The study also found that self-compassion increases with age, presumably as we work to develop better relationships with ourselves, addressing long-standing issues, overcoming negative attitudes, and ultimately developing wisdom along the way.

Spanish, Italian, Hungarian, Brazilian, and Austrian respondents had the highest self-compassion, followed by the UK, France, and Greece, and finally, the USA and Germany. English-speaking cultures had lower self-compassion, an intriguing observation. It is impossible to know how to interpret these findings—future work is needed.

Lessons learned

I interviewed study authors István Tóth-Király and Kristin D. Neff via email. They highlighted the importance of self-compassion during COVID-19, noting, “This positive self-attitude might be even more important nowadays during the ongoing global pandemic which poses uncertainty, economic hardship, and personal challenges to all of us… Having a healthy relationship with ourselves might be able to make a difference right now and moving forward. This positive self-attitude is especially imperative for essential workers at the frontlines such as nurses and physicians who need self-compassion to cope with trauma and stress they are experiencing. It can also provide the resources needed to provide help and care for patients.”

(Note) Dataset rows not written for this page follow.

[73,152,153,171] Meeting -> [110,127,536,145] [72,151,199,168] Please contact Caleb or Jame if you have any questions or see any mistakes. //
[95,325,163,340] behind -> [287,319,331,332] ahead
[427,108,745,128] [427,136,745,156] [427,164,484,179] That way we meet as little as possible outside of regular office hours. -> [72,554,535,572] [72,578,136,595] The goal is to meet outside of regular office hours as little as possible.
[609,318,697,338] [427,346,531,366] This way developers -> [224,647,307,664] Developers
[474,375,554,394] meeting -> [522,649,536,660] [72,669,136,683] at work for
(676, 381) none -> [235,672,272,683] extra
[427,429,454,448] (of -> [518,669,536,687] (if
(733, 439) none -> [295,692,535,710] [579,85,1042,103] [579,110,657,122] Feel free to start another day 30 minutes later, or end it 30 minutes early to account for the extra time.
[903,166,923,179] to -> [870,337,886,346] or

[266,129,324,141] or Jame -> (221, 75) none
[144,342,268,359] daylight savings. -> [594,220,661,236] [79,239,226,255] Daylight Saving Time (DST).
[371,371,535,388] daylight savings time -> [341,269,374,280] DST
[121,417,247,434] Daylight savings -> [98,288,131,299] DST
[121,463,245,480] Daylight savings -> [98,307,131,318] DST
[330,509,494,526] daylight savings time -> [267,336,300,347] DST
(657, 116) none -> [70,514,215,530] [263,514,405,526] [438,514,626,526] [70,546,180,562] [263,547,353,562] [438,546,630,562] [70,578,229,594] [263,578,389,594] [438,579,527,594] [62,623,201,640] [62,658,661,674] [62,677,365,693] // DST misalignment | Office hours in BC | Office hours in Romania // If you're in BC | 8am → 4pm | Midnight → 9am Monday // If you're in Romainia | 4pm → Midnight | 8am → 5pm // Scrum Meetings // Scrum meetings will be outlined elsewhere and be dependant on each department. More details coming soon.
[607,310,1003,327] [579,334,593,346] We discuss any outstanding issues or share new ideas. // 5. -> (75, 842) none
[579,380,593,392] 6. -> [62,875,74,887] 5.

I asked them what surprises people most at the beginning of self-compassion. Responding that people are surprised by how helpful it is to be intentionally self-compassionate, they wrote, “Instead of making them weak, self-compassion helps them be strong in the face of adversity. Instead of being self-indulgent, it helps them make the choice of long-term health over short-term pleasure. Instead of letting themselves off the hook, it helps them feel safe enough to take personal responsibility for mistakes. Instead of being selfish, it allows them to give more to others in relationships. And most importantly, instead of undermining their motivation, it increases motivation.”

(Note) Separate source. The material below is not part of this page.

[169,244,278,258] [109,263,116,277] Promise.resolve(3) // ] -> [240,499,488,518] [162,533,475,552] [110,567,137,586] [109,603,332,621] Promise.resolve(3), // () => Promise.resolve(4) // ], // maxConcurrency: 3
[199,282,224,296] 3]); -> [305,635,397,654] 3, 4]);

Four key points stand out, “First, one of the messages of our paper is that the Self-Compassion Scale appears to measure self-compassion the same way in different languages and cultures, thus people with different backgrounds conceptualize self-compassion similarly. Second, there are small sex-related differences in the levels of self-compassion; however, these differences should not be overestimated, and the scale works the same way with men and women. Third, it appears that people might become more self-compassionate as they become older and wiser. Finally, culture appears to have an impact on levels [of] self-compassion," an observation demanding further investigation to understand how self-compassion may be shaped by external factors and influence how we relate to one another.

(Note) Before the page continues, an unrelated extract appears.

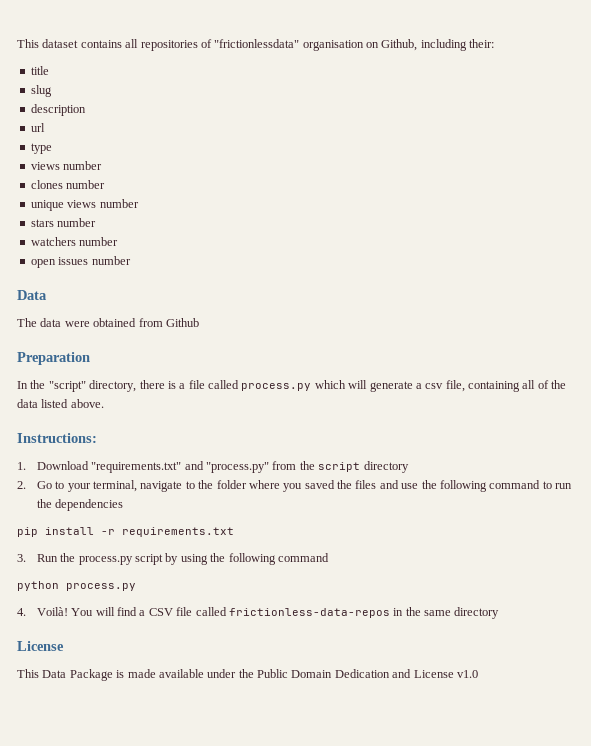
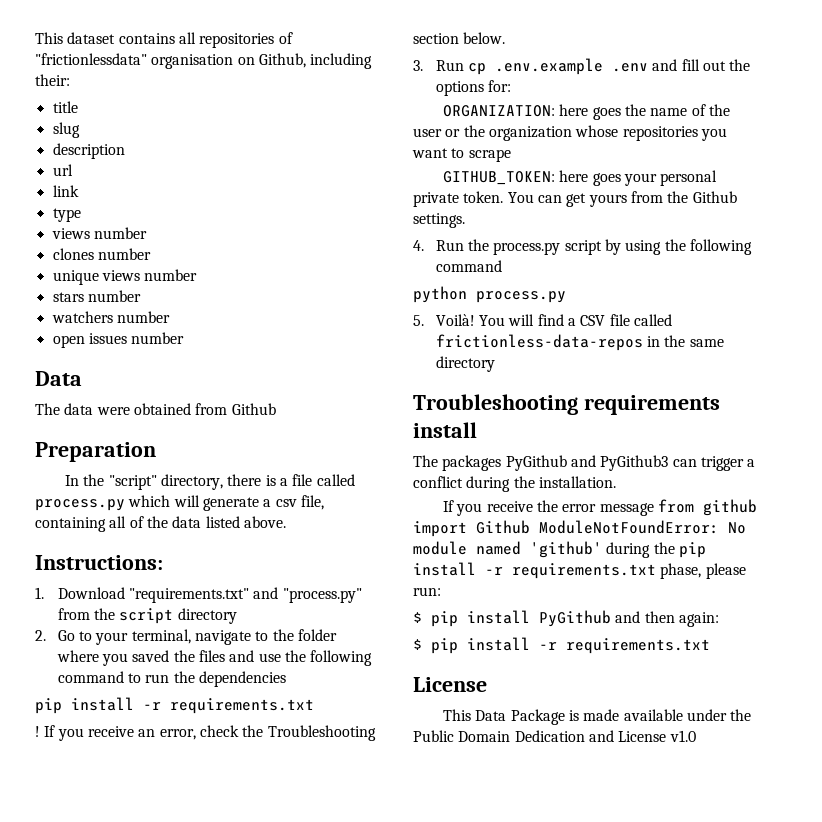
(45, 127) none -> [52,185,79,197] // link
[17,554,26,562] 3. -> [35,725,376,741] [413,32,506,44] [413,58,751,75] [435,80,511,96] [443,104,730,120] [413,125,727,141] [412,148,511,162] [443,170,718,186] [413,191,737,207] [413,213,465,228] [413,240,424,251] ! If you receive an error, check the Troubleshooting section below. // 3. Run cp .env.example .env and fill out the options for: // ORGANIZATION: here goes the name of the user or the organization whose repositories you want to scrape // GITHUB_TOKEN: here goes your personal private token. You can get yours from the Github settings. // 4.
[17,608,26,616] 4. -> [413,315,424,326] 5.
(500, 613) none -> [413,394,720,415] [413,422,477,438] [413,455,756,471] [413,476,616,492] [443,499,757,516] [413,520,746,537] [413,541,706,558] [413,562,746,579] [413,587,441,596] [413,610,719,627] [413,637,710,654] // Troubleshooting requirements install // The packages PyGithub and PyGithub3 can trigger a conflict during the installation. // If you receive the error message from github import Github ModuleNotFoundError: No module named 'github' during the pip install -r requirements.txt phase, please run: // $ pip install PyGithub and then again: // $ pip install -r requirements.txt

Given that self-compassion is conserved around the world and is key to so many aspects of self-care and individual function, relationships with others, and function on group and collective levels, the question presents itself: Do we need to become radically compassionate with ourselves and others in order to come together collectively in a way which will allow us to thrive as we move into the 21st century? If we fail at that and continue to function out of mistrust and threat, what are the chances we will work through our issues to arrive at a better world for all?


1. Several measures of invariance were applied to test data for validity—configural invariance, weak invariance, strong invariance, strict invariance, invariance of the variance-covariance matrix, and invariance of the latent means—to examine validity across population type, gender, age, and language.